START MATERIAL FOR THIS TASK

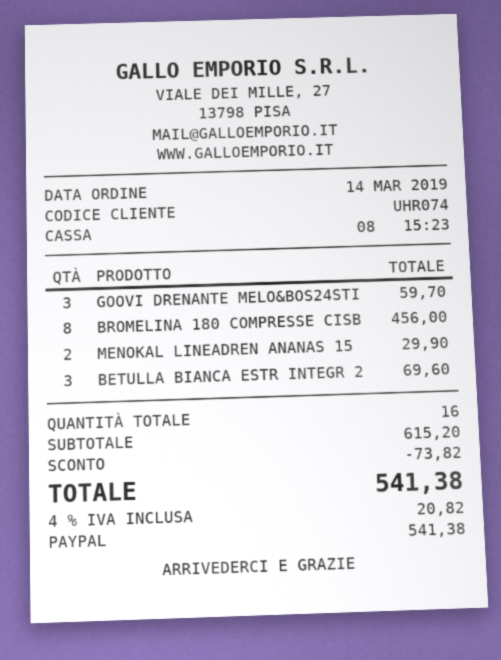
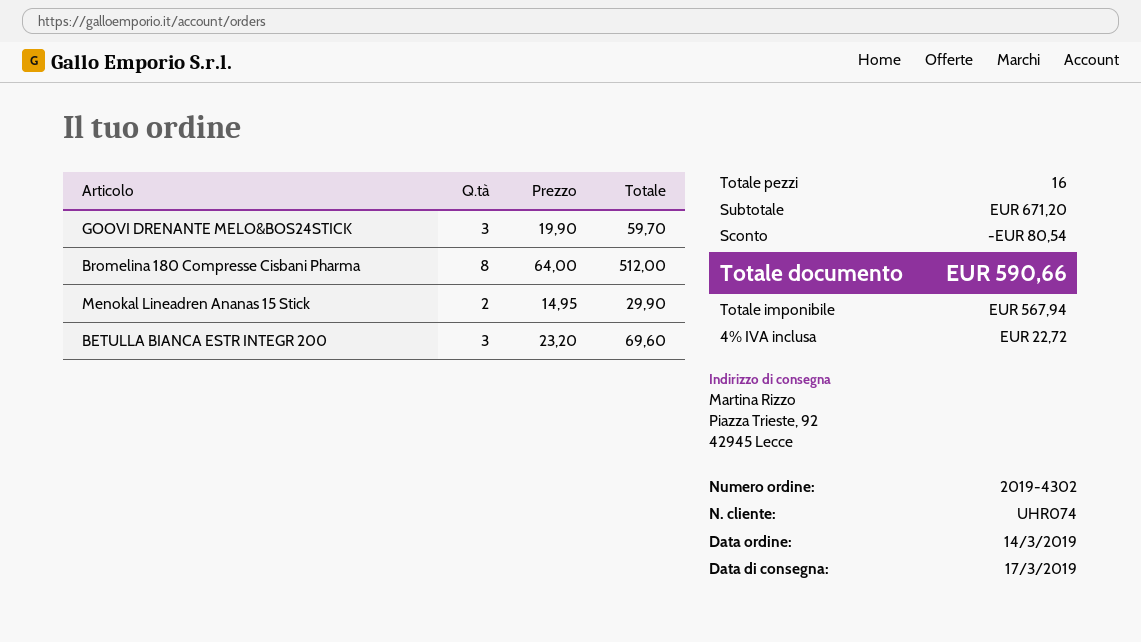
BROMELINA 180 COMPRESSE CISB: 8 for 456.00 -> 8 for 512.00
subtotal: 615.20 -> 671.20
discount: 73.82 -> 80.54
tax: 4% = 20.82 -> 4% = 22.72
total: 541.38 -> 590.66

END MATERIAL FOR THIS TASK

▶ YOUR TASK: No pictures should appear in the copy, and each record above is to be returned exactly.

▶ TASK RESPONSE:
BROMELINA 180 COMPRESSE CISB: 8 for 456.00 -> 8 for 512.00
subtotal: 615.20 -> 671.20
discount: 73.82 -> 80.54
tax: 4% = 20.82 -> 4% = 22.72
total: 541.38 -> 590.66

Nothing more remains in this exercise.